Galileo

Eval-to-guardrail platform: the Luna distilled-judge models grade pre-production and become production guardrails.

Positioning

Galileo sells an eval-to-guardrail story: the same evaluator that scores your offline test set in development can be redeployed inline as a production guardrail. The differentiator is the Luna family of distilled judges, small purpose-trained models that approximate a frontier LLM judge at a fraction of the latency and cost. Distilled judges sit in a research lineage that goes back to Prometheus, Auto-J, JudgeLM, and follow-ups ¹.
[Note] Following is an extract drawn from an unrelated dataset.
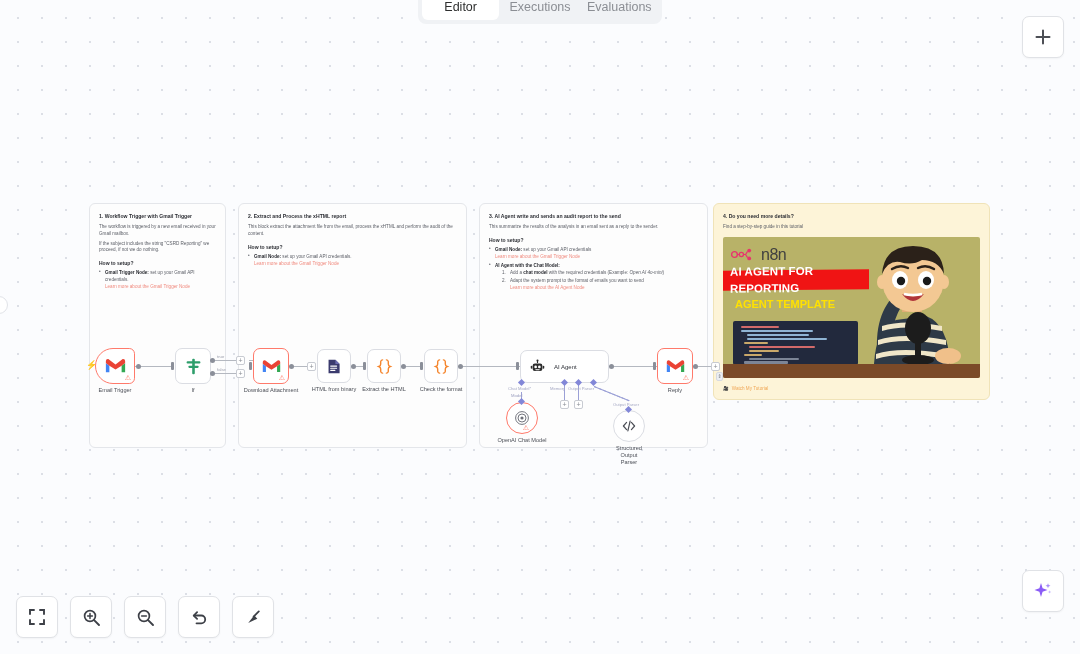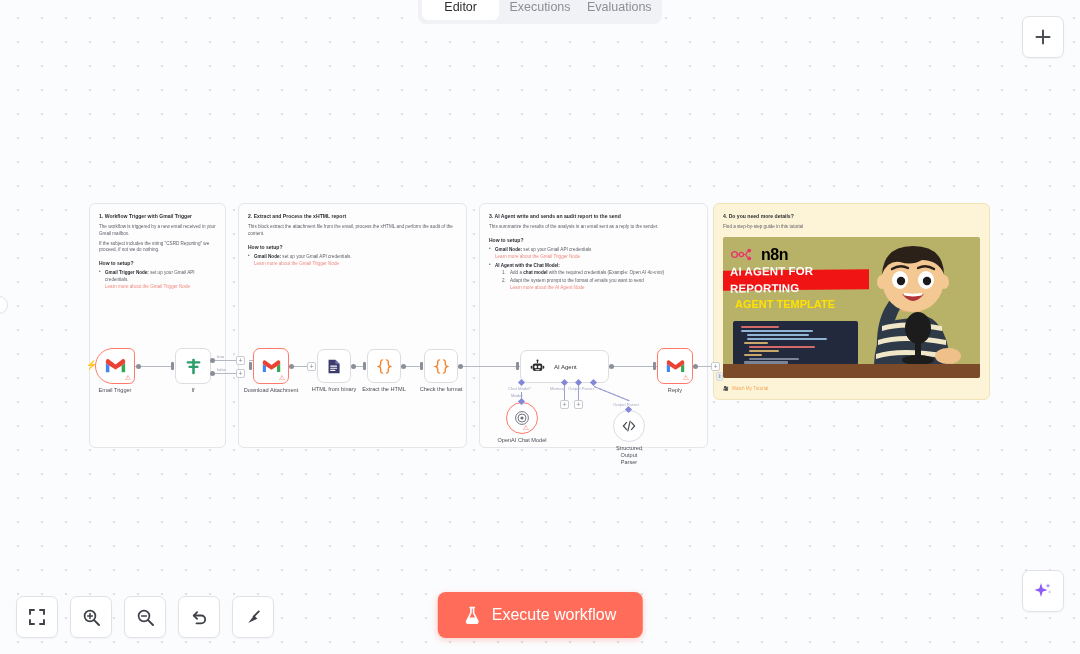"n8n" .thumb .n8n-word { color: #000000 -> #404040; font-weight: bold -> normal }
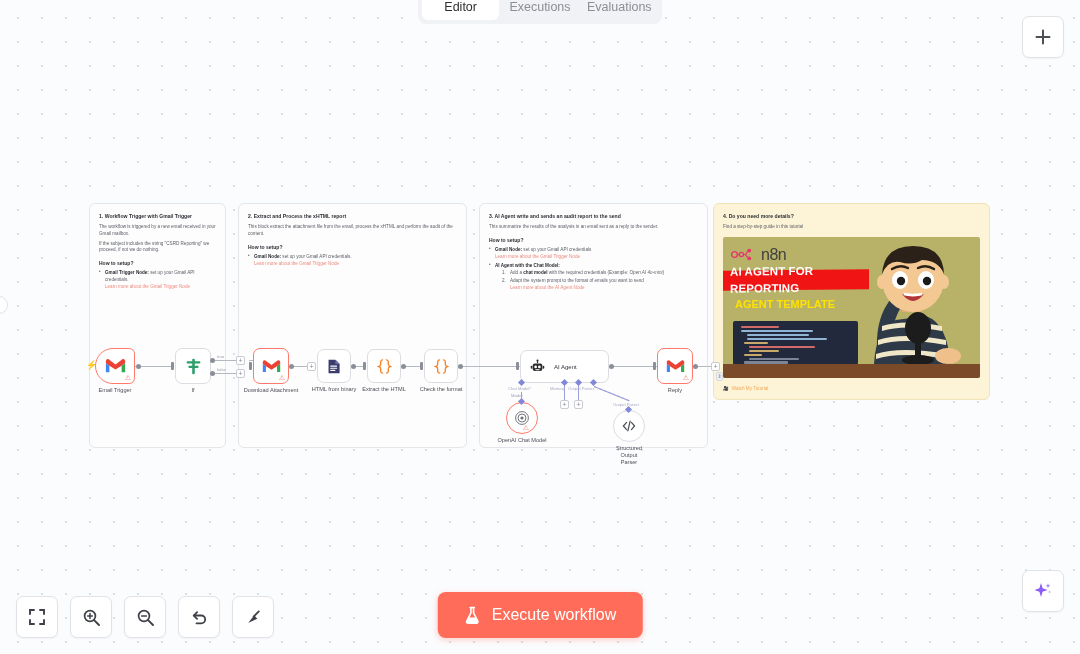"Execute workflow" button { html: <button> <svg> <path></path> <path></path> </svg> <span>Execute workflow</span> </button> -> none }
The product covers traces, datasets, evaluators (including Luna), an Insights engine for clustering failures, and inline guardrail deployment. Hosted SaaS, VPC, and on-prem are all options. The product is not open source.

Strengths

Luna distilled judges. Purpose-trained small models that score quality dimensions (groundedness, relevance, safety) at production latency. Useful when an LLM-judge call per request from a frontier model is too slow or too expensive.
Eval-to-guardrail loop. The same scoring function that grades offline runs can be wired inline as a guardrail in production, which reduces the gap between pre-prod and prod metrics. The classical risk with this design, well documented in independent reviews of LLM-evaluator systems, is that the same biases that fool the judge offline also fool it inline ².
Enterprise deployment options. VPC and on-prem are available for teams with strict data-residency rules.

Limitations

No transparent pricing. Pricing is enterprise-only with no public rate card. Procurement is sales-led and expect long cycles.
Closed source. Luna is a proprietary model family; you cannot inspect or fine-tune the underlying judges. The eval product is similarly closed.
Vendor-published benchmarks. Galileo publishes Luna comparison numbers against frontier judges; these are vendor-published and should be treated as positioning.

Best fit

Enterprise teams that already need a production guardrail layer and want to avoid maintaining two parallel scoring pipelines (one for eval, one for guardrails). Workloads where a distilled judge with sub-second latency is preferable to a frontier-model LLM-judge call per request. Regulated industries that need VPC or on-prem deployment.

Getting started

from galileo_observe import GalileoObserveCallback
from galileo_protect import ProtectClient

# Pre-production: score offline eval runs with Luna.
observer = GalileoObserveCallback(
    project_name="rag-prod",
    metrics=["luna_groundedness", "luna_relevance"],
)

# Production: redeploy the same metric as an inline guardrail.
protect = ProtectClient(project_name="rag-prod")
result = protect.invoke(
    payload={"input": question, "output": answer, "context": context},
    metrics=["luna_groundedness"],
    threshold=0.7,
)
if result.action == "block":
    return safe_fallback()

The Galileo console renders the offline experiment and the inline guardrail trips against the same metric definitions.

Pricing notes

Pricing varies. Galileo does not publish a rate card; contact the vendor for a quote. VPC and on-prem deployment are part of the enterprise SKU.

Alternatives

Consider Promptfoo or DeepEval for OSS CI evals if you do not need an inline guardrail. Consider Langfuse or Arize Phoenix for OSS observability where the guardrail is a separate component. Consider Braintrust or LangSmith for hosted eval platforms without a first-party distilled-judge model family.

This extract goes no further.